*** Material for this exercise Section Begins ***

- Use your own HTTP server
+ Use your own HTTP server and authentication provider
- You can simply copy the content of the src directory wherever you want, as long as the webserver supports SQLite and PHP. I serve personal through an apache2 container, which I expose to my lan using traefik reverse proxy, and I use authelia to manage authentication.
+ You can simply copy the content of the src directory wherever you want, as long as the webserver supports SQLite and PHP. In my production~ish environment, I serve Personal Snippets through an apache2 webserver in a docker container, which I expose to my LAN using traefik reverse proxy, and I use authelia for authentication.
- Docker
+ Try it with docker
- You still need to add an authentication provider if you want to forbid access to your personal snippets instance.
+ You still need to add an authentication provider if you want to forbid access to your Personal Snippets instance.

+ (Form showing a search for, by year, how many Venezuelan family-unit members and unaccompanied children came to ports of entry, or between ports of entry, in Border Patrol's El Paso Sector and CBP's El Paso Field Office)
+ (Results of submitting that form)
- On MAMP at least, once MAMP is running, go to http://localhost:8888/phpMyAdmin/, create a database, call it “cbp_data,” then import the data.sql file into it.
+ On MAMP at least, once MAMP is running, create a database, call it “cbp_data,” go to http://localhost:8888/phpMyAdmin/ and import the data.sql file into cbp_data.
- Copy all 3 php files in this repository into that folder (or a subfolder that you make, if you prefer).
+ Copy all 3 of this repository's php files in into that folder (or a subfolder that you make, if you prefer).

*** Material for this exercise Section Ends ***
*** Material for this exercise Section Begins ***

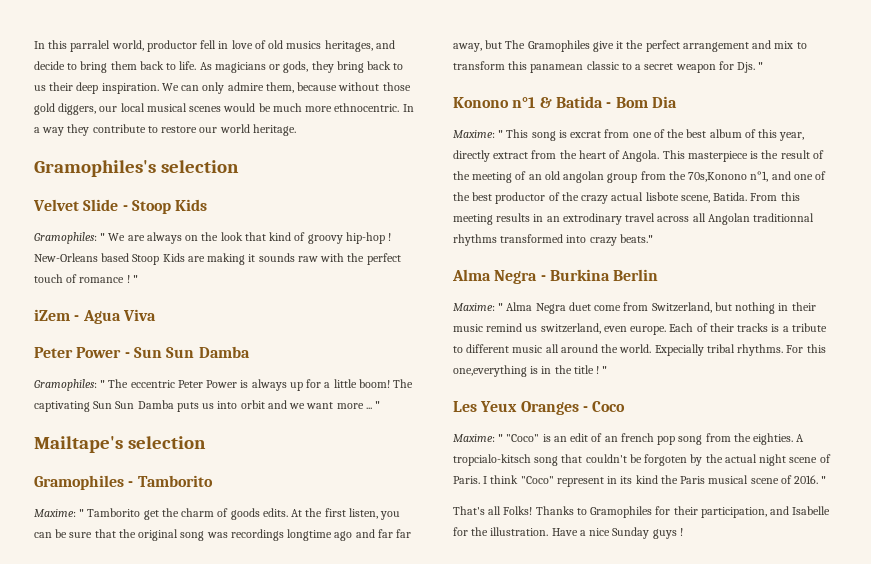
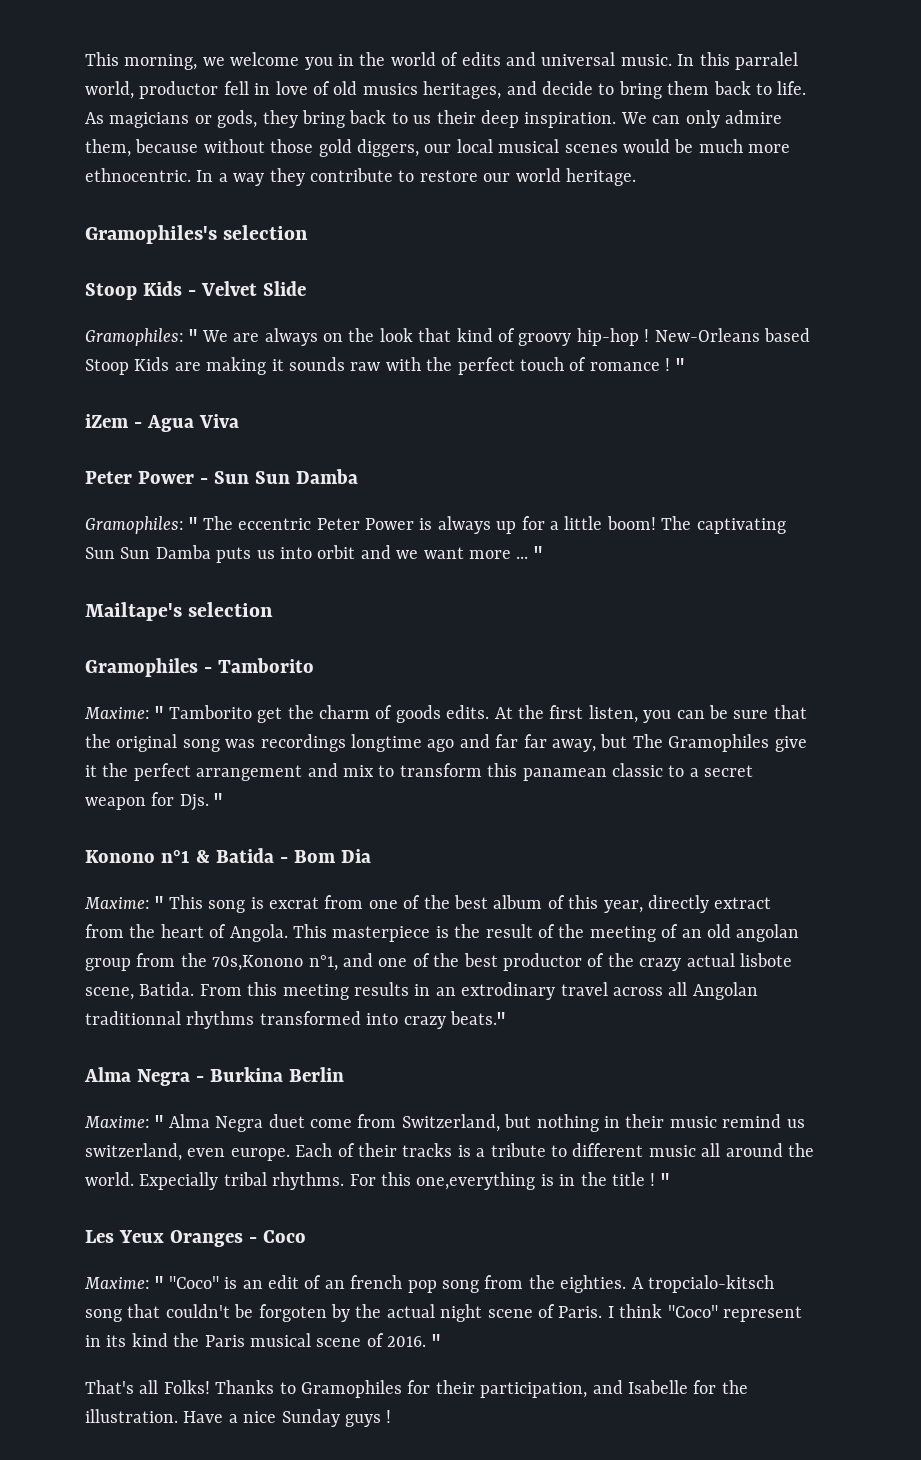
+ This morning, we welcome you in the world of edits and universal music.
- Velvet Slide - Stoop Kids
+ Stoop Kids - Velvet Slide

*** Material for this exercise Section Ends ***
*** Material for this exercise Section Begins ***

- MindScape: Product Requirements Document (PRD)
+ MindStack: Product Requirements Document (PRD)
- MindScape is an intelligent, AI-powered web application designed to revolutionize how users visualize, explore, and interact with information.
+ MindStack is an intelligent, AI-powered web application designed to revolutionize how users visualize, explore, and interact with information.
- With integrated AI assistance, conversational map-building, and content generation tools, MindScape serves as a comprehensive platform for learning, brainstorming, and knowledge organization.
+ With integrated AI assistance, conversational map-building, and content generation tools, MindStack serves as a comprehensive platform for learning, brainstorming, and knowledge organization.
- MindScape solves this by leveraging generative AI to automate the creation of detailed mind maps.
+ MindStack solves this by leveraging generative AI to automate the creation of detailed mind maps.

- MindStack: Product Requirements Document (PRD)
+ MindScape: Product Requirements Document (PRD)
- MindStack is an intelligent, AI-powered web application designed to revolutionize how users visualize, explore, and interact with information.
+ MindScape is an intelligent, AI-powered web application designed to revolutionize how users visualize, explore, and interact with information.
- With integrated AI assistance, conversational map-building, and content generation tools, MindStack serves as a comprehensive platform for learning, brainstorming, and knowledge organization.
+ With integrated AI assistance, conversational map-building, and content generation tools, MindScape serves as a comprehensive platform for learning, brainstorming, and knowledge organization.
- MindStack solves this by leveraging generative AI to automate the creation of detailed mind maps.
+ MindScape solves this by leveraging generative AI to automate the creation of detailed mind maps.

*** Material for this exercise Section Ends ***

#### [Exercise goal]
Reproduce only the lines above, starting at the line with "- Use your own HTTP server" and ending at the line with "- You can simply", exactly as written.

#### [Task response]
- Use your own HTTP server
+ Use your own HTTP server and authentication provider
- You can simply copy the content of the src directory wherever you want, as long as the webserver supports SQLite and PHP. I serve personal through an apache2 container, which I expose to my lan using traefik reverse proxy, and I use authelia to manage authentication.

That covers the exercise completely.